In the entries below, find the line with "- Tabel 4.2 Identifikasi Aktor" and the line with "- В режиме ожидания"; copy them and every line between them exactly, but not the pictures.

((

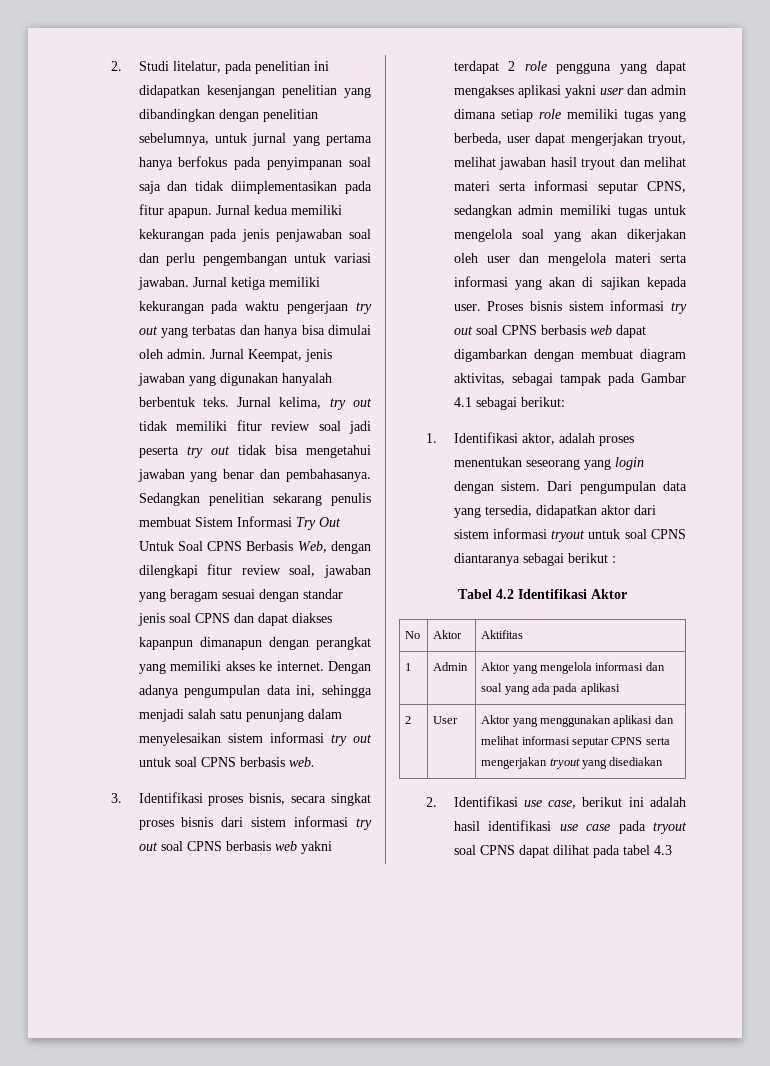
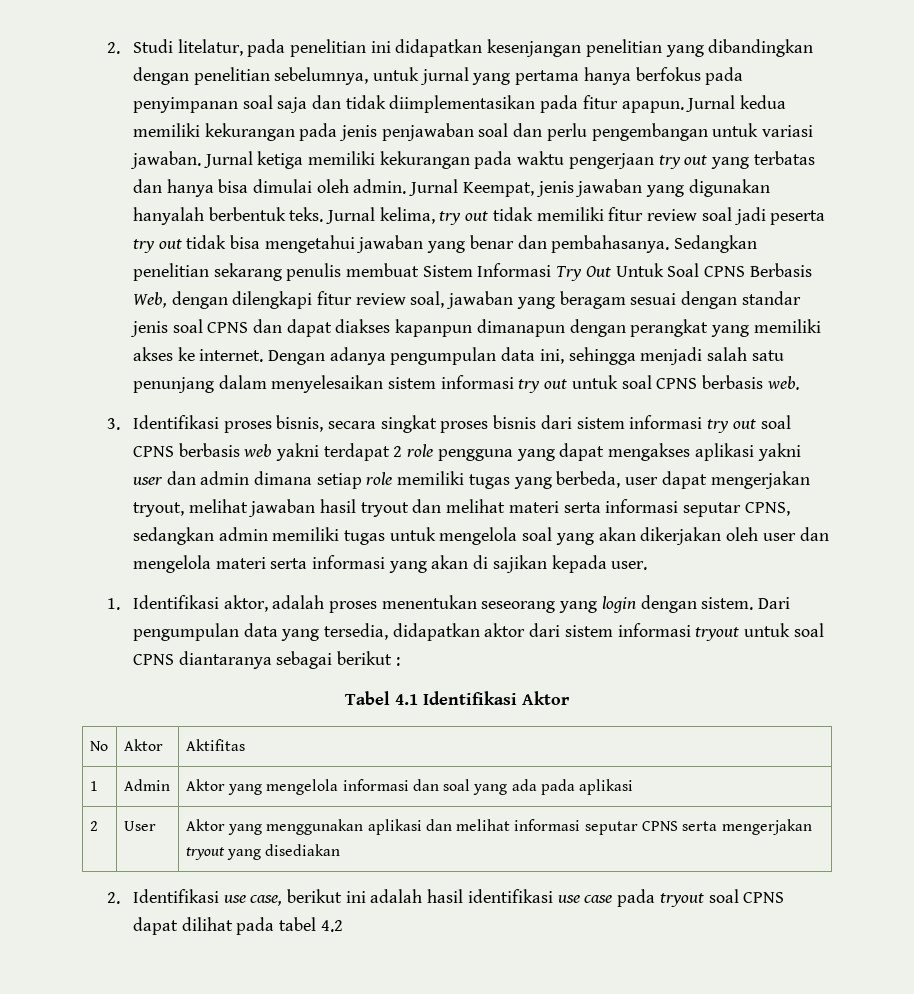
- Proses bisnis sistem informasi try out soal CPNS berbasis web dapat digambarkan dengan membuat diagram aktivitas, sebagai tampak pada Gambar 4.1 sebagai berikut:
- Tabel 4.2 Identifikasi Aktor
+ Tabel 4.1 Identifikasi Aktor
- 2. Identifikasi use case, berikut ini adalah hasil identifikasi use case pada tryout soal CPNS dapat dilihat pada tabel 4.3
+ 2. Identifikasi use case, berikut ini adalah hasil identifikasi use case pada tryout soal CPNS dapat dilihat pada tabel 4.2

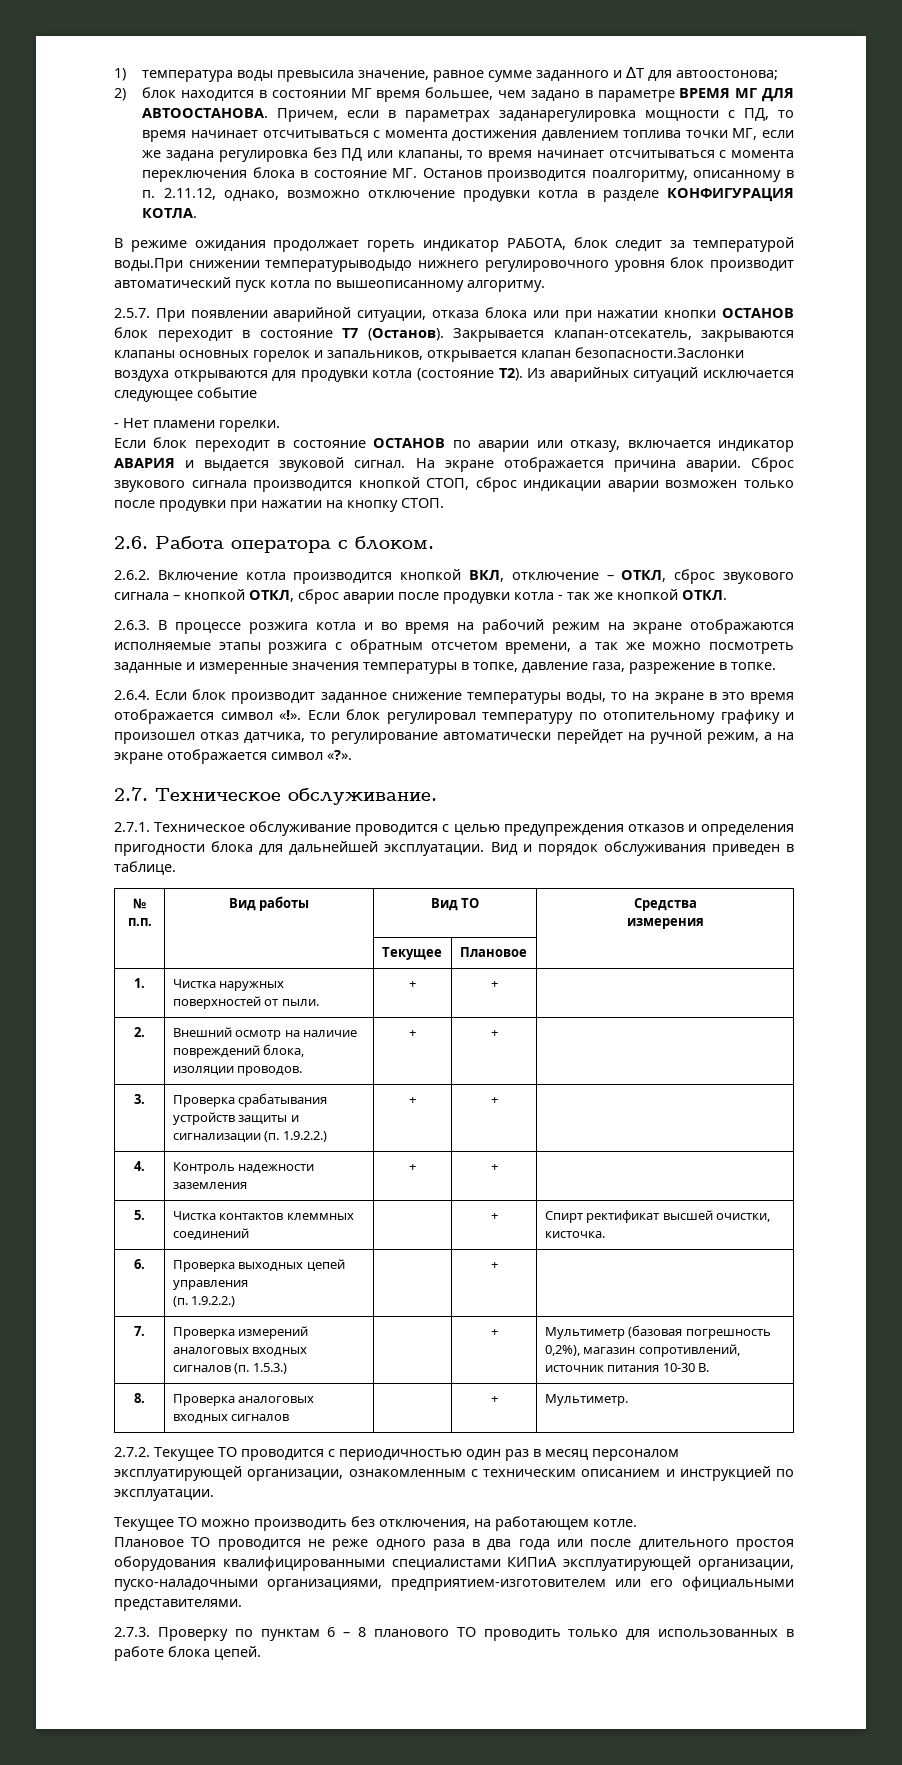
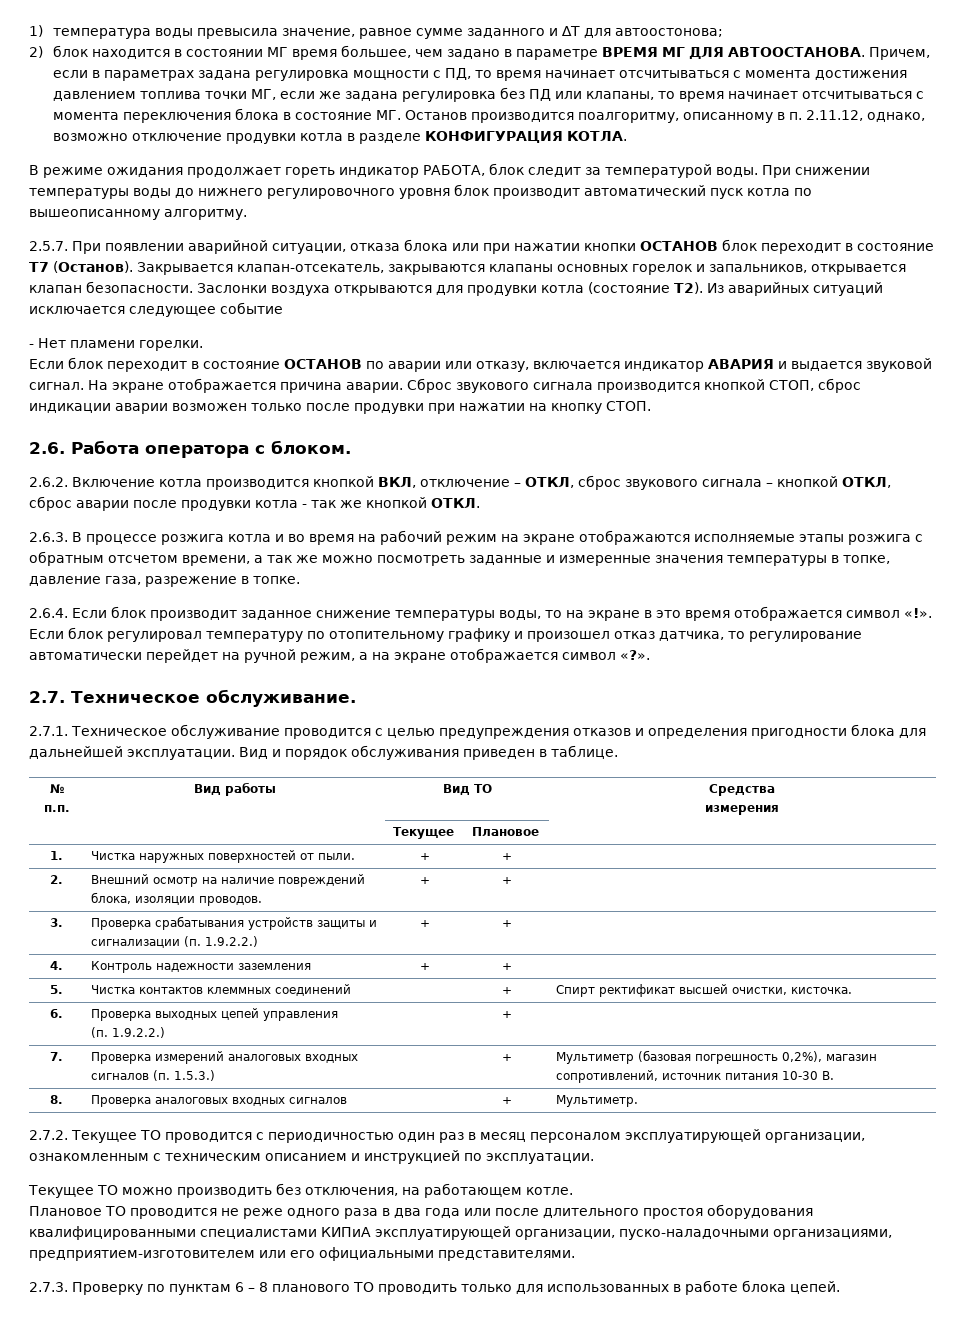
- Причем, если в параметрах заданарегулировка мощности с ПД, то время начинает отсчитываться с момента достижения давлением топлива точки МГ, если же задана регулировка без ПД или клапаны, то время начинает отсчитываться с момента переключения блока в состояние МГ. Останов производится поалгоритму, описанному в п. 2.11.12, однако, возможно отключение продувки котла в разделе КОНФИГУРАЦИЯ КОТЛА.
+ Причем, если в параметрах задана регулировка мощности с ПД, то время начинает отсчитываться с момента достижения давлением топлива точки МГ, если же задана регулировка без ПД или клапаны, то время начинает отсчитываться с момента переключения блока в состояние МГ. Останов производится поалгоритму, описанному в п. 2.11.12, однако, возможно отключение продувки котла в разделе КОНФИГУРАЦИЯ КОТЛА.
- В режиме ожидания продолжает гореть индикатор РАБОТА, блок следит за температурой воды.При снижении температурыводыдо нижнего регулировочного уровня блок производит автоматический пуск котла по вышеописанному алгоритму.
+ В режиме ожидания продолжает гореть индикатор РАБОТА, блок следит за температурой воды. При снижении температуры воды до нижнего регулировочного уровня блок производит автоматический пуск котла по вышеописанному алгоритму.
- Закрывается клапан-отсекатель, закрываются клапаны основных горелок и запальников, открывается клапан безопасности.Заслонки воздуха открываются для продувки котла (состояние Т2). Из аварийных ситуаций исключается следующее событие
+ Закрывается клапан-отсекатель, закрываются клапаны основных горелок и запальников, открывается клапан безопасности. Заслонки воздуха открываются для продувки котла (состояние Т2). Из аварийных ситуаций исключается следующее событие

))

» Solution to this exercise:
- Tabel 4.2 Identifikasi Aktor
+ Tabel 4.1 Identifikasi Aktor
- 2. Identifikasi use case, berikut ini adalah hasil identifikasi use case pada tryout soal CPNS dapat dilihat pada tabel 4.3
+ 2. Identifikasi use case, berikut ini adalah hasil identifikasi use case pada tryout soal CPNS dapat dilihat pada tabel 4.2

- Причем, если в параметрах заданарегулировка мощности с ПД, то время начинает отсчитываться с момента достижения давлением топлива точки МГ, если же задана регулировка без ПД или клапаны, то время начинает отсчитываться с момента переключения блока в состояние МГ. Останов производится поалгоритму, описанному в п. 2.11.12, однако, возможно отключение продувки котла в разделе КОНФИГУРАЦИЯ КОТЛА.
+ Причем, если в параметрах задана регулировка мощности с ПД, то время начинает отсчитываться с момента достижения давлением топлива точки МГ, если же задана регулировка без ПД или клапаны, то время начинает отсчитываться с момента переключения блока в состояние МГ. Останов производится поалгоритму, описанному в п. 2.11.12, однако, возможно отключение продувки котла в разделе КОНФИГУРАЦИЯ КОТЛА.
- В режиме ожидания продолжает гореть индикатор РАБОТА, блок следит за температурой воды.При снижении температурыводыдо нижнего регулировочного уровня блок производит автоматический пуск котла по вышеописанному алгоритму.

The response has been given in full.